Traditionally, analog development has not substantially broadened the antitumor spectra of prototypic compounds or produced major therapeutic advances. However, the results of phase I and II studies with taxane and camptothecin analogs indicate that these agents may possess unique toxicologic and antitumor spectra, which may result in widely disparate therapeutic indices and applications. More importantly, these differences raise the prospect of discovering more potent analogs, possibly compounds in preclinical development, on the shelf, or not yet conceived.

The success with the taxanes and camptothecins also raises questions about our predilection for developing water-soluble compounds due to their ease of administration and our relative lack of progress in developing feasible clinical formulation vehicles for hydrophobic agents, which may possess optimal pharmacologic characteristics and superior therapeutic indices. However, times are changing, as exemplified by the decision to develop 9-aminocamptothecin using a new colloidal dispersion formulation and the pursuit of evaluations of oral formulations of camptothecin, topotecan, and 9-aminocamptothecin.

Rational Drug Design Finally Bearing Fruit

Rational drug design is also alive and well, and appears finally to be bearing fruit, particularly due to improvements in powerful analytical techniques for characterizing strategic subcellular targets.

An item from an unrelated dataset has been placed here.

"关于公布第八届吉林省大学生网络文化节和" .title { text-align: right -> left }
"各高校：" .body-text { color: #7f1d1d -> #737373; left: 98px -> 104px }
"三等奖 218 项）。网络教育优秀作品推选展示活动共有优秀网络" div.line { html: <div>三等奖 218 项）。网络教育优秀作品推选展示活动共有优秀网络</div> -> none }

Eckardt et al discuss exciting clinical results with Tomudex and other thymidylate synthase (TS) inhibitors. The molecular definition of this target, coupled with the clinical results with Tomudex in colorectal cancer, has provided the impetus to rationally design the lipophilic TS inhibitors AG-331 and AG-337. These agents, which traverse cell membranes by passive diffusion and do not possess terminal glutamate moieties, were designed after the crystal structure of TS was characterized using x-ray crystallography, and are the first anticancer drugs so designed to reach clinical trials.

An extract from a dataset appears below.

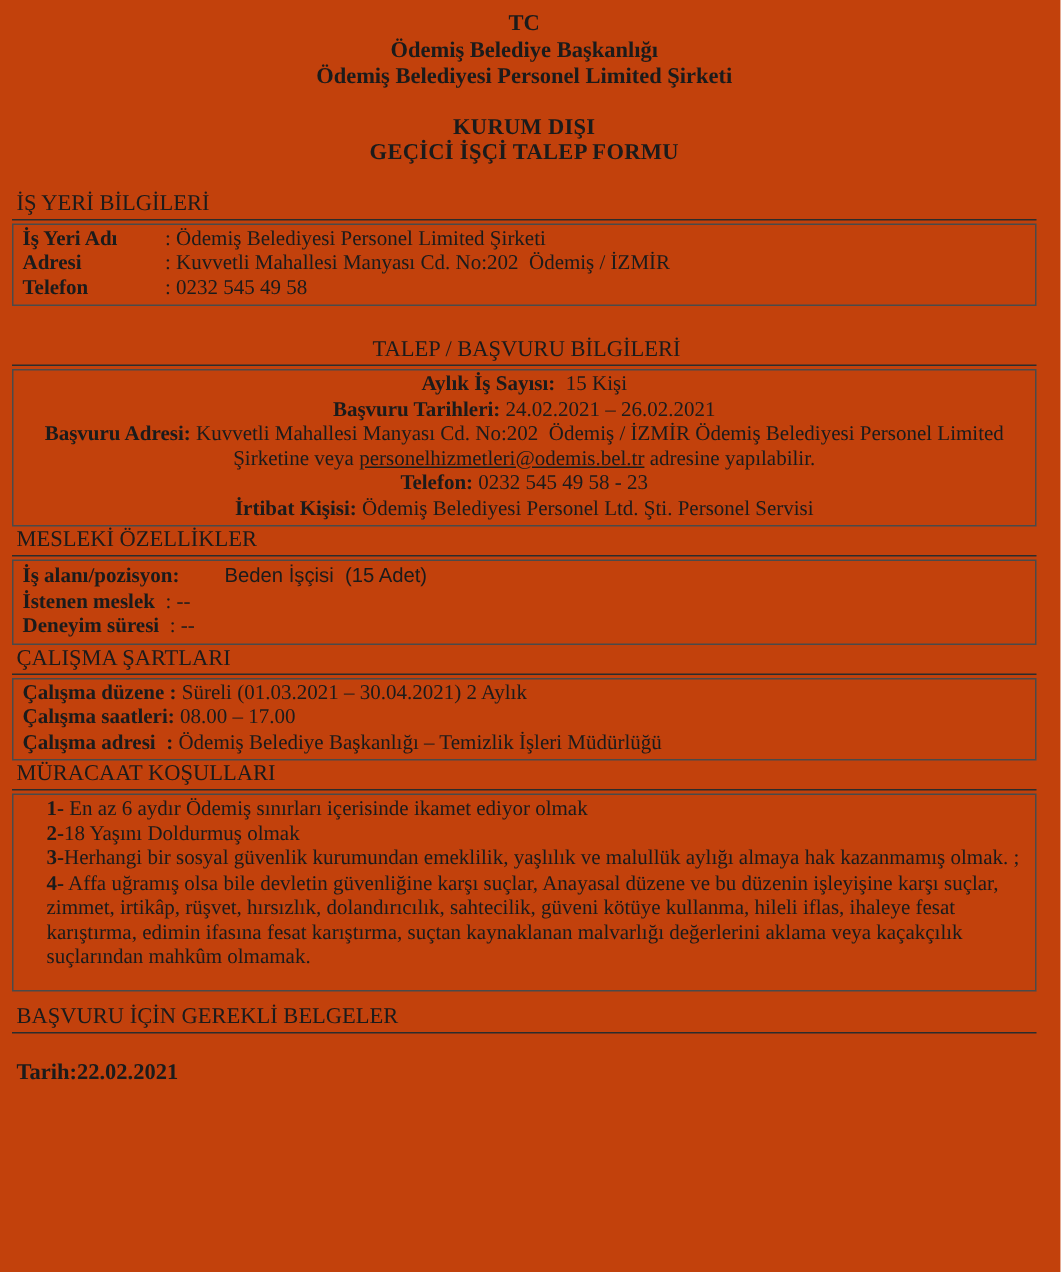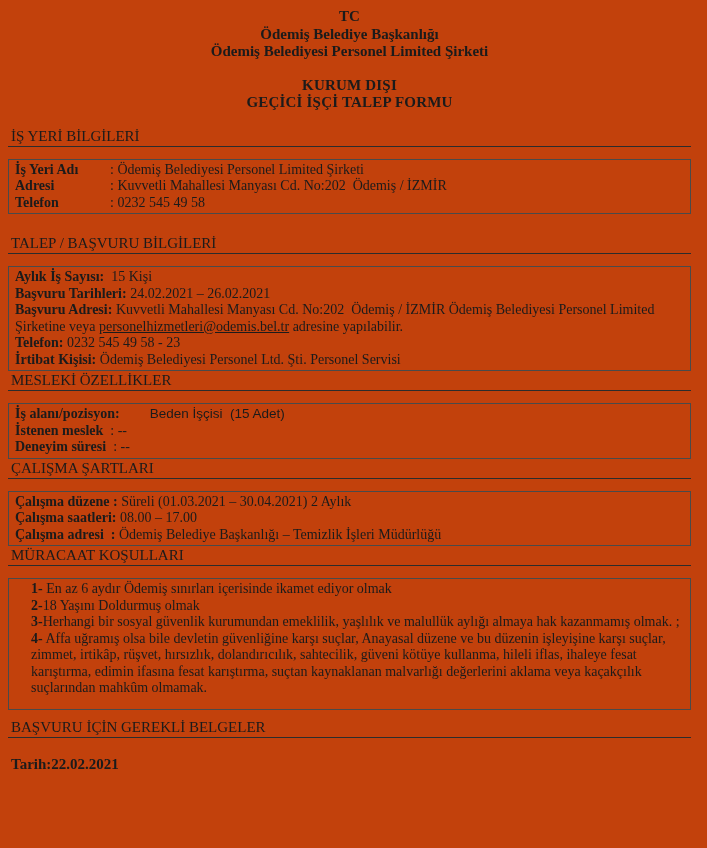"İş Yeri Adı" .sec-box { margin-top: 12px -> 2px }
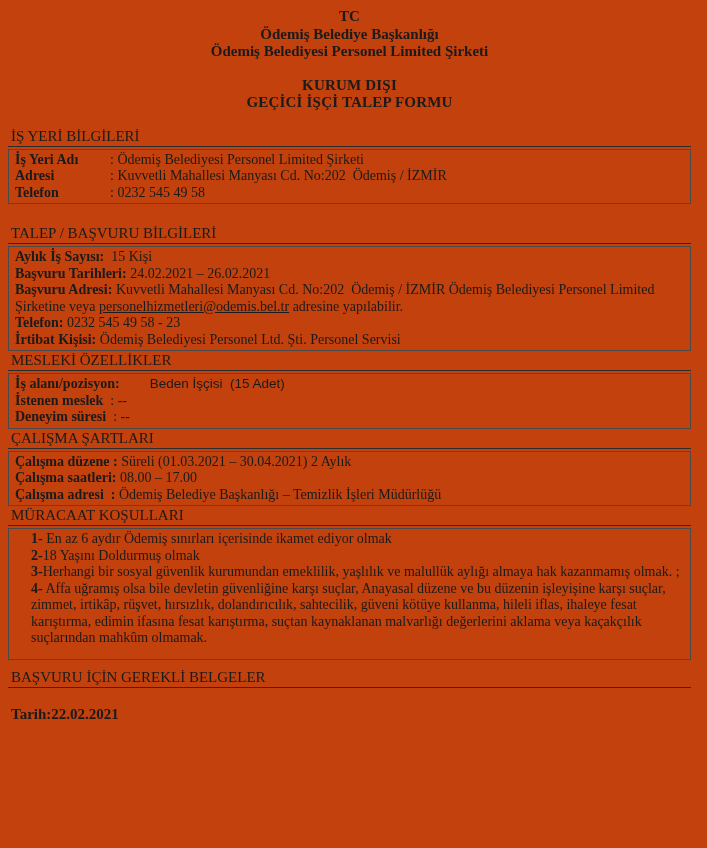"TALEP / BAŞVURU BİLGİLERİ" .section.gap-lg { text-align: none -> center }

Until recently, the enzyme dihydropyrimidine dehydrogenase also had received little attention as a vital subcellular target, despite the fact that it is the rate-limiting enzyme involved in the catabolism of fluorouracil. Intraindividual and intratumor differences in the activity of this enzyme may be responsible for substantial interindividual variability in the toxicologic and pharmacologic profiles of the fluoropyrimidines and may contribute to their broad range of antitumor activity.

In addition, substantial variability in the activity of dihydropyrimidine dehydrogenase has been the principal reason why administration of fluorouracil by the oral route is not feasible. The potential for the enzyme inactivator 776C85 to substantially affect clinical practice with respect to the administration of fluorouracil is enormous. To date, preclinical results in xenograft models indicate that 776C85 may increase the therapeutic index of fluorouracil, and preliminary clinical data suggest that the enzyme inactivator may permit reliable oral dosing of fluorouracil as an alternative to intravenous bolus and protracted infusion schedules.

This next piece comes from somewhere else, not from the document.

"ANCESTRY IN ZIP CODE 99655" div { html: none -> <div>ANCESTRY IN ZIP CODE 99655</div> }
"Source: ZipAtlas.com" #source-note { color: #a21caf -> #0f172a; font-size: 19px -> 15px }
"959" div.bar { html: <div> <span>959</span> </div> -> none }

Traditional Drug Discovery Programs Still Important

Although the vast amount of information about the molecular biology of neoplasia that has recently been generated will undoubtedly result in many successes in the rational design of cancer therapeutics in the future, traditional drug discovery programs are currently yielding important compounds, which, in turn, are leading to the elucidation of new targets and progress, albeit slow, in cancer therapeutics. Therefore, traditional drug discovery programs should be kept healthy and should not be abandoned, at least until newer "rationally guided" approaches consistently yield results of major therapeutic importance.